***** Source data

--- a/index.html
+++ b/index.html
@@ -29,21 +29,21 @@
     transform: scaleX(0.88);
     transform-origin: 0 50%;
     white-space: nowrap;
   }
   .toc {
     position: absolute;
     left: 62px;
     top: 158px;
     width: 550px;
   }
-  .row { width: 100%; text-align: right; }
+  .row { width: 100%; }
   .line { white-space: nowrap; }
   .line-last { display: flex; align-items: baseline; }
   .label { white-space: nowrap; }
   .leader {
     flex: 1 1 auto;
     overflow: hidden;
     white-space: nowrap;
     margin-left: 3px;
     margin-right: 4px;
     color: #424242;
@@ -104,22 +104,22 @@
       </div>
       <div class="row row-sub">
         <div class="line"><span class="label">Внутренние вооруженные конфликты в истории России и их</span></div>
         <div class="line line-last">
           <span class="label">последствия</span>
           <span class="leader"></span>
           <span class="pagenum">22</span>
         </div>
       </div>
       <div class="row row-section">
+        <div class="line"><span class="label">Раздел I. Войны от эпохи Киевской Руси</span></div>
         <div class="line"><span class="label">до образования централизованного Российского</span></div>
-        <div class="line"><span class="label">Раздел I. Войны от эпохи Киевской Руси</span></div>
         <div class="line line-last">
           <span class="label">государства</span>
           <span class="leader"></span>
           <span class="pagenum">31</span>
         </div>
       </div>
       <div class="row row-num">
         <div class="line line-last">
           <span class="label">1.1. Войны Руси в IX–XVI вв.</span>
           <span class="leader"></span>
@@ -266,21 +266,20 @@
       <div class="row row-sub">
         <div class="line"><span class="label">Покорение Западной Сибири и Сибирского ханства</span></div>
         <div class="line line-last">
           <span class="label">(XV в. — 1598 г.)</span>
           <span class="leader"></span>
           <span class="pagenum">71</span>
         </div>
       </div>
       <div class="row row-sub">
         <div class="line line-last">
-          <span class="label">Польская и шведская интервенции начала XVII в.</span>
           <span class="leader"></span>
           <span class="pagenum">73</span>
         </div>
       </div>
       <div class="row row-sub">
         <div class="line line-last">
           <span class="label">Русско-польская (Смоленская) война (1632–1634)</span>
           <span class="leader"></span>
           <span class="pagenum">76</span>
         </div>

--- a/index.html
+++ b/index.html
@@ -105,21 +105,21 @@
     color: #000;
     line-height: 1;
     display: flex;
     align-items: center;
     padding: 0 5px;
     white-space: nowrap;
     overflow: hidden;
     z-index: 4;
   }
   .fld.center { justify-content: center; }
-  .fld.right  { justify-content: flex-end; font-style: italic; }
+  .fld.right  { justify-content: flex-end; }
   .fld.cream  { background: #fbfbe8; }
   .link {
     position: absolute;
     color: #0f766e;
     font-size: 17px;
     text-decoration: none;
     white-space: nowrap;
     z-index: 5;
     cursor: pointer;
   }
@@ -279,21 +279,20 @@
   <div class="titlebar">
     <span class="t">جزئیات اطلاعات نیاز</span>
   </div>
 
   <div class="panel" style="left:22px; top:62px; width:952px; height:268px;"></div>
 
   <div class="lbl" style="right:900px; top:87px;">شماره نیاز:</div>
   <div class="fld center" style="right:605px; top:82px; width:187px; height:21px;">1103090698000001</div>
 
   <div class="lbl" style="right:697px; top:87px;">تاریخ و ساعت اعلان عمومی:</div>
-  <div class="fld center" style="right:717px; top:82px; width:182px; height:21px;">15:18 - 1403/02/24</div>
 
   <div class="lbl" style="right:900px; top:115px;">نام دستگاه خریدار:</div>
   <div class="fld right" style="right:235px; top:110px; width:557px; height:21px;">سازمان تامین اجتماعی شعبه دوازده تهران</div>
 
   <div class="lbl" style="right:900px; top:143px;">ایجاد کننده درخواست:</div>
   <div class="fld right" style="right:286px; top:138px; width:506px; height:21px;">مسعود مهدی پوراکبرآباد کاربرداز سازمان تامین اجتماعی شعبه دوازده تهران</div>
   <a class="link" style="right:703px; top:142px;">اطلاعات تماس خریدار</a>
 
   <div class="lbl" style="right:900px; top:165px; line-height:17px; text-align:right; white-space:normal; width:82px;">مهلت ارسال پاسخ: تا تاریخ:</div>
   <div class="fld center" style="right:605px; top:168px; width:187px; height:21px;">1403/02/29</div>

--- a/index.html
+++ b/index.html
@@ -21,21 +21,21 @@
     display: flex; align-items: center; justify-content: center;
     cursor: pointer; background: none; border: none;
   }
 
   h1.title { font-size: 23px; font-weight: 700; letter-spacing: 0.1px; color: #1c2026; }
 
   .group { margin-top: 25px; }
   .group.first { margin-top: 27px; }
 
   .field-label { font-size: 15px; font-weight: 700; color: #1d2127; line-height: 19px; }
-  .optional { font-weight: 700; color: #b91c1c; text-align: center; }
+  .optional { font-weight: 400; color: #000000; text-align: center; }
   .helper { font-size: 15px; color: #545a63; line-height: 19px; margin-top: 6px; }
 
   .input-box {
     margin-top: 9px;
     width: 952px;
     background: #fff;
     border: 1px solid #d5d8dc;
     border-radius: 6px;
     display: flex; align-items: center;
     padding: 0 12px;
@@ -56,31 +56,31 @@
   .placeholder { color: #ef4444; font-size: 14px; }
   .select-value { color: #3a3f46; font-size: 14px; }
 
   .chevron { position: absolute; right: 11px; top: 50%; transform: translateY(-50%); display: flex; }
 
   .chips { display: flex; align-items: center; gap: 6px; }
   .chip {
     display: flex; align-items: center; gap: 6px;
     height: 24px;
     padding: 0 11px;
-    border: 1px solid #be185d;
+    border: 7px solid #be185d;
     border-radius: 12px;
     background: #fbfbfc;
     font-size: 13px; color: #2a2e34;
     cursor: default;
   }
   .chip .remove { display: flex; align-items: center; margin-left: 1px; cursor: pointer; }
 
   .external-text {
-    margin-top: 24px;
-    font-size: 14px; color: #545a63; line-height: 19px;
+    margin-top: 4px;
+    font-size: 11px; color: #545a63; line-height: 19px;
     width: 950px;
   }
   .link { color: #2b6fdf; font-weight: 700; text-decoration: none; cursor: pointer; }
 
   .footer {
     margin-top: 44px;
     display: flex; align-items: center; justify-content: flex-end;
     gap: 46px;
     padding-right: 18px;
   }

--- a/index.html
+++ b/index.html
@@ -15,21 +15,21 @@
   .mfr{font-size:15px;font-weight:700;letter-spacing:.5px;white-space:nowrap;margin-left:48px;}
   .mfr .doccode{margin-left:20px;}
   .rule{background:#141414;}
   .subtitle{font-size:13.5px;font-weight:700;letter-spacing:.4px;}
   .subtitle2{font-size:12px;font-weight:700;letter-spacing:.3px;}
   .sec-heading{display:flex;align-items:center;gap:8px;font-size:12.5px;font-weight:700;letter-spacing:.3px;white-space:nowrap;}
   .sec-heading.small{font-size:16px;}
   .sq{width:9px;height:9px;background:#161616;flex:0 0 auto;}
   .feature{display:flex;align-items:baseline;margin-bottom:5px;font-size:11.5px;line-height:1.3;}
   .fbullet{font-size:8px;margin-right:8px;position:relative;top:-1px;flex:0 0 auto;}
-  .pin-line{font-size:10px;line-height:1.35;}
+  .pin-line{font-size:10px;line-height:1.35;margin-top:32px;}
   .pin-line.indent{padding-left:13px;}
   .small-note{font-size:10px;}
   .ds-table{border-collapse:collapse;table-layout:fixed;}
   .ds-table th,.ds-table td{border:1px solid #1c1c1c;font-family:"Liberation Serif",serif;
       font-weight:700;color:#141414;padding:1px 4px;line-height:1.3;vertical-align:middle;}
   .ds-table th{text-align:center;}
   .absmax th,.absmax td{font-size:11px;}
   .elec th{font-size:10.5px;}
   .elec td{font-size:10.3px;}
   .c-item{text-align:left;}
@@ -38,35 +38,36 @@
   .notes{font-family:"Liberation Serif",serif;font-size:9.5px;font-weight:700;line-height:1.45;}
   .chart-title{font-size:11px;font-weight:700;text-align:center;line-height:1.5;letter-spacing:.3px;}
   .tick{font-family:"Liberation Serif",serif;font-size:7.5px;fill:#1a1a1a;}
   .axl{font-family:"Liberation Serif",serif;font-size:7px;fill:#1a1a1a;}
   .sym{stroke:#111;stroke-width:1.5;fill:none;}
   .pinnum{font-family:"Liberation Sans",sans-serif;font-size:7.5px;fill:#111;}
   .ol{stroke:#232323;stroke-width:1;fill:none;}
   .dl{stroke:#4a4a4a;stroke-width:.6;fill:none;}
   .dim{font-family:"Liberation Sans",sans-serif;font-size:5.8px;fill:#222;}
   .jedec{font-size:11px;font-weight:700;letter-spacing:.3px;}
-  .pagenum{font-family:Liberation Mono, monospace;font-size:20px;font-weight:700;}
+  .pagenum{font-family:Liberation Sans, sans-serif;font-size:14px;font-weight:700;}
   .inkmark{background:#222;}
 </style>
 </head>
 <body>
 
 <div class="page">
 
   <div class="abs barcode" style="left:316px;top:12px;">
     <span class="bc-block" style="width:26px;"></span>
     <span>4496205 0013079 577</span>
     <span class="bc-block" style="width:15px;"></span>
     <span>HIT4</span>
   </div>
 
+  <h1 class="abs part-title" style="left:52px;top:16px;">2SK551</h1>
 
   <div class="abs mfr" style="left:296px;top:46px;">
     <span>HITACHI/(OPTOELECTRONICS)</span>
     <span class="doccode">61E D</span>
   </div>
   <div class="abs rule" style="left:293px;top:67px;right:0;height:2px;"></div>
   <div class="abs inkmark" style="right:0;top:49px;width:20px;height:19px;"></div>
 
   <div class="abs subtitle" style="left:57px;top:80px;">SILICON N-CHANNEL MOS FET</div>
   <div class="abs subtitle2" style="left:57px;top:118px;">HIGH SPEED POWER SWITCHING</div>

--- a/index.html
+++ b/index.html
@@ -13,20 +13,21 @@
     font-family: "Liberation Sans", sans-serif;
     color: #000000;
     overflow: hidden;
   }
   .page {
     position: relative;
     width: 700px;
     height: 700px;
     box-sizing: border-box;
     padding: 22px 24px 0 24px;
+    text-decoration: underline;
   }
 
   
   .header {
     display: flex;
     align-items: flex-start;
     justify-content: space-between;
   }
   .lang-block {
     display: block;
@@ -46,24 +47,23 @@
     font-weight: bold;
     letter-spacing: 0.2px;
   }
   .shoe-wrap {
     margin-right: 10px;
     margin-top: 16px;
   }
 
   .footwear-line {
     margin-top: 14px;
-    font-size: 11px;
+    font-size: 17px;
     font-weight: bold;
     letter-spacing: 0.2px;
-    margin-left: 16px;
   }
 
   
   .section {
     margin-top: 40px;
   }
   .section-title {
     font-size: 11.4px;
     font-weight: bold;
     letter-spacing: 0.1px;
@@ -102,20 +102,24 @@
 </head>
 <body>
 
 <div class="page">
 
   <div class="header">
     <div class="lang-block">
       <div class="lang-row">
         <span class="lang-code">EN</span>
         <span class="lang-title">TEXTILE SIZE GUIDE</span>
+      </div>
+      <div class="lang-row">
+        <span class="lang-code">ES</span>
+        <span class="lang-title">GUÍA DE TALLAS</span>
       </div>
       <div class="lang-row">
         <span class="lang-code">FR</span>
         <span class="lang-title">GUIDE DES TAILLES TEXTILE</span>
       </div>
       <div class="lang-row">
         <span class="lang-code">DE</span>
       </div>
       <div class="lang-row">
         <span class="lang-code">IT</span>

**********

■ What is expected: Beginning at the top of the data, please return every line until and including the line containing "flex; align-items: baseline;", copied exactly, and nothing past it.

■ Answer to this task:
--- a/index.html
+++ b/index.html
@@ -29,21 +29,21 @@
     transform: scaleX(0.88);
     transform-origin: 0 50%;
     white-space: nowrap;
   }
   .toc {
     position: absolute;
     left: 62px;
     top: 158px;
     width: 550px;
   }
-  .row { width: 100%; text-align: right; }
+  .row { width: 100%; }
   .line { white-space: nowrap; }
   .line-last { display: flex; align-items: baseline; }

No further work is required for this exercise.